Langerhans cell histiocytosis (LCH) is a rare idiopathic benign disease characterized by proliferation of Langerhans cells, most commonly in the skull. In extremely rare cases, the tumor can occur in the sternum. A 4-year-old girl presented to our institution with a firm, nontender mass in her anterior chest that had indolently enlarged to approximately 2 cm in diameter over the previous several months. Computed tomography, magnetic resonance imaging, and F18-flurodeoxy-glucose positron emission tomography computed tomography were performed for preoperative diagnosis, but the findings were inconclusive. Therefore, we performed surgical excision under general anesthesia, followed by microscopic and immunohistochemical analysis of the excised specimen.

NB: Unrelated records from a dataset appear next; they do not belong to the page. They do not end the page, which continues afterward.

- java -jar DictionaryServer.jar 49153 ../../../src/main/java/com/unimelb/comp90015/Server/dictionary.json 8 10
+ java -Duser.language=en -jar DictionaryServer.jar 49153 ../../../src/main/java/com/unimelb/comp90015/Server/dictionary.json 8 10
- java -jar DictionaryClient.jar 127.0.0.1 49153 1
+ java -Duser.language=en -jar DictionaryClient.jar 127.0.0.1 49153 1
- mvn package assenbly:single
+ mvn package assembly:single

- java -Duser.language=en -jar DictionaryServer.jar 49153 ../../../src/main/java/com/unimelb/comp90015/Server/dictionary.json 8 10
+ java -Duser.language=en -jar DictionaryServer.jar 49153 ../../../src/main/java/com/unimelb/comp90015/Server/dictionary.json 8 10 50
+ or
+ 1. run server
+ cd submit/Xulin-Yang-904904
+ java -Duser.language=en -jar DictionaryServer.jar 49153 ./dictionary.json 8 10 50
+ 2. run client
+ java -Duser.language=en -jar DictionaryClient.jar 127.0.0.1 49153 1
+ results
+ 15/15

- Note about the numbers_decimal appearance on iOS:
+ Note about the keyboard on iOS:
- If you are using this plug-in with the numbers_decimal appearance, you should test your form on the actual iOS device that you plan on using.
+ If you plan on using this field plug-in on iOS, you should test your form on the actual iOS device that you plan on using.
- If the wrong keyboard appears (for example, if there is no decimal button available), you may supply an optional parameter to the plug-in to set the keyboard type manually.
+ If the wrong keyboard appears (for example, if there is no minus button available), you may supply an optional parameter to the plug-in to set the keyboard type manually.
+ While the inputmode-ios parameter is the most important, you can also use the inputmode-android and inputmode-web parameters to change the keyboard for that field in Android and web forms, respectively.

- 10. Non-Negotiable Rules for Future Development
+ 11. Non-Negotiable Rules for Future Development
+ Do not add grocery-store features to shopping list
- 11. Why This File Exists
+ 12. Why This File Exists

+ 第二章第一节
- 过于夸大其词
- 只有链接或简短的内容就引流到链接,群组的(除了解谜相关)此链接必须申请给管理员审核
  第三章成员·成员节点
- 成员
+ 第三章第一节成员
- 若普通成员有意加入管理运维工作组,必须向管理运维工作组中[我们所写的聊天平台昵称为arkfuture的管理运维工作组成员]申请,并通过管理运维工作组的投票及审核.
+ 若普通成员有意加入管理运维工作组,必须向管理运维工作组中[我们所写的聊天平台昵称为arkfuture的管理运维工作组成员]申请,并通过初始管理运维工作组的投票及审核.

The mass was eventually diagnosed as a LCH arising from the sternum. No postoperative oncological treatment was given, and follow-up has continued for 1 year until the time of writing without any tumor recurrence. To our knowledge, only 10 cases of LCH arising from the sternum have been reported in the medical literature. Among them, surgical approaches including curettage and partial sternotomy were performed in only 6 cases. Without exception, all patients experienced excellent clinical outcomes. Therefore, additional clinical experiences are required. No standard treatment of choice for this disease currently exists. In our experience, curettage of the involved soft tissue mass and bone followed by appropriate reconstruction of the defect is considered a good option for the treatment of solitary LCH of the sternum. In addition, LCH should be considered in the differential diagnoses when a sharp delineated osteolytic mass is detected in the sternum.